The physical risk climate change poses to underlying investments is evident. As a GP, Heltzer notes that extreme weather is a key one, pointing to a restaurant chain in its portfolio that had to close one of its outlets in California for a few days due to wildfires. Inevitably, the business lost revenue. The Australian bushfires have prompted firms like Sydney-based Adamantem to consider climate change a key investment risk.

“If we don’t act on this and take it seriously, we will lose the faith, confidence and trust of our clients, employees, colleagues and government counterparts and regulators”
Adam Heltzer, Partners Group.

LPs are also concerned about the regulatory risk inherent in any future government climate-related initiatives. Echoing the Principles for Responsible Investment’s work on the Inevitable Policy Response, which argues that governments will be forced to act more decisively on climate change than the market currently expects, Collins notes: “There will be inevitable political consequences, like the introduction of a carbon tax. If you don’t buy in you will make losses.”

And LPs want to know if their GPs are capturing the opportunity present in transition to a low-carbon economy through the creation of new markets, infrastructure, technologies and products and consumer demands, as well as the operational upside from factors such as improved energy efficiency. “If we don’t act on this and take it seriously, we will lose the faith, confidence and trust of our clients, employees, colleagues and government counterparts and regulators,” acknowledges Heltzer.

The questions LPs are asking

So what information are LPs asking for? Five years ago, when AP6 began to incorporate climate change into its ESG questionnaire, it focused on carbon emissions, a typical starting point despite the fact that it is far from an exact science.

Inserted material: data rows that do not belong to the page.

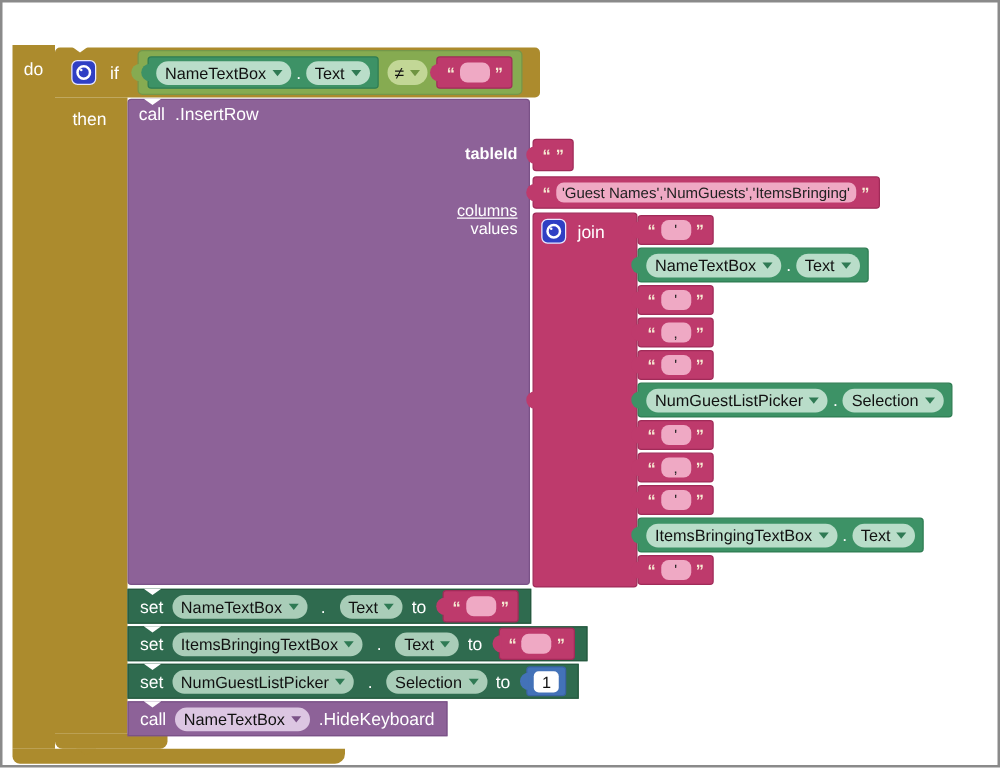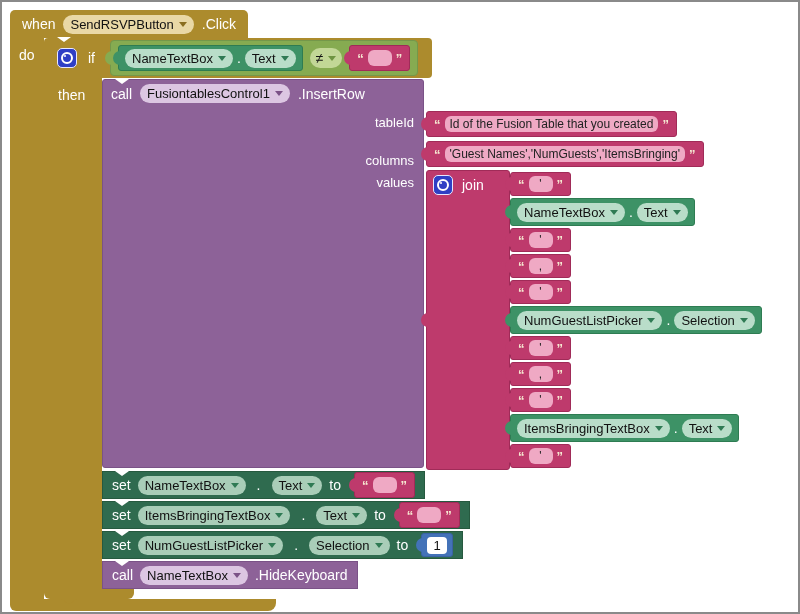--- a/index.html
+++ b/index.html
@@ -66,21 +66,21 @@
   #then-label{position:absolute;left:56px;top:86px;}
 
   
   #cond-block{display:inline-flex;align-items:center;gap:7px;background:#86ab51;border:1px solid #74974a;border-radius:4px;height:34px;padding:0 7px;}
   #cond-block .getter-block{height:26px;}
 
   
   #insertrow{position:absolute;left:100px;top:77px;width:322px;height:389px;background:#8d6298;border:1px solid #7a5287;border-radius:3px;box-sizing:border-box;}
   #insertrow-header{display:flex;align-items:center;gap:8px;padding:4px 8px;}
   .param-label{position:absolute;right:9px;color:#fff;font-size:13px;line-height:26px;}
-  #param-tableid{top:30px;} #param-columns{top:68px;} #param-values{top:90px;}
+  #param-tableid{top:30px;font-weight:bold;} #param-columns{top:76px;text-decoration:underline;} #param-values{top:90px;}
 
   
   #tableid-block{position:absolute;left:424px;top:109px;}
   #columns-block{position:absolute;left:424px;top:139px;}
 
   
   #join-body{position:absolute;left:424px;top:168px;width:84px;height:300px;background:#be3a6c;border:1px solid #a02b58;border-radius:3px;box-sizing:border-box;}
   #join-header{display:flex;align-items:center;gap:9px;padding:4px 6px;}
   #join-args{position:absolute;left:508px;top:170px;display:flex;flex-direction:column;align-items:flex-start;gap:2px;}
   #join-args .str-block{height:24px;}
@@ -89,28 +89,20 @@
   #set-name{left:100px;top:469px;}
   #set-items{left:100px;top:499px;}
   #set-numguests{left:100px;top:529px;}
   #call-hide{left:100px;top:559px;}
 </style>
 </head>
 <body>
 
 <div id="canvas">
 
-  <div id="when-header" class="gold">
-    <span class="blk-label">when</span>
-    <span class="pill pill-tan">
-      <span>SendRSVPButton</span>
-      <i class="tri tri-gold"></i>
-    </span>
-    <span class="blk-label">.Click</span>
-  </div>
   <div id="when-left" class="gold"></div>
   <div id="when-bottom" class="gold"></div>
   <span id="do-label" class="blk-label">do</span>
 
   <div id="if-header" class="gold">
     <span class="gear">
         <span class="gear-ring"></span>
       </span>
     <span id="if-label" class="blk-label">if</span>
     <div id="cond-block" class="vtab">
@@ -136,34 +128,29 @@
       </div>
     </div>
   </div>
   <div id="if-left" class="gold"></div>
   <div id="if-bottom" class="gold"></div>
   <span id="then-label" class="blk-label">then</span>
 
   <div id="insertrow" class="vnotch">
     <div id="insertrow-header">
       <span class="blk-label">call</span>
-      <span class="pill pill-lav">
-        <span>FusiontablesControl1</span>
-        <i class="tri tri-lav"></i>
-      </span>
       <span class="blk-label">.InsertRow</span>
     </div>
     <span id="param-tableid" class="param-label">tableId</span>
     <span id="param-columns" class="param-label">columns</span>
     <span id="param-values" class="param-label">values</span>
   </div>
 
   <div id="tableid-block" class="str-block vtab">
     <span class="q">“</span>
-    <span class="str-field">Id of the Fusion Table that you created</span>
     <span class="q">”</span>
   </div>
 
   <div id="columns-block" class="str-block vtab">
     <span class="q">“</span>
     <span class="str-field">'Guest Names','NumGuests','ItemsBringing'</span>
     <span class="q">”</span>
   </div>
 
   <div id="join-body" class="vtab">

For USS, at “a high level, our priorities will be on gathering more data on climate exposure and the management of it from our GPs,” says Russell. “The exact ask will vary depending on the industry or sector being invested in – what is relevant for real estate will be different to oil and gas. In the former we’ll be interested, for example, in how they are improving energy efficiency, reducing water usage and managing flood risk, whereas in the latter we’d be asking about such issues as measuring and reducing emissions from production facilities or leakage from pipelines and the impact of carbon pricing on demand and how they are responding to climate-related policy risk.”“We’d like to see more transparency around carbon emissions in privately held companies,” says Follér. However, she adds that while carbon emissions data are “tangible and quantifiable” and more GPs are collecting it, “it’s also one piece of the puzzle”. Over time, the fund’s approach has undergone a significant shift, she notes, expanding its focus from simply emissions to how climate change impacts the portfolio. Overall, both the fund and its GPs have become more forward-looking, she adds.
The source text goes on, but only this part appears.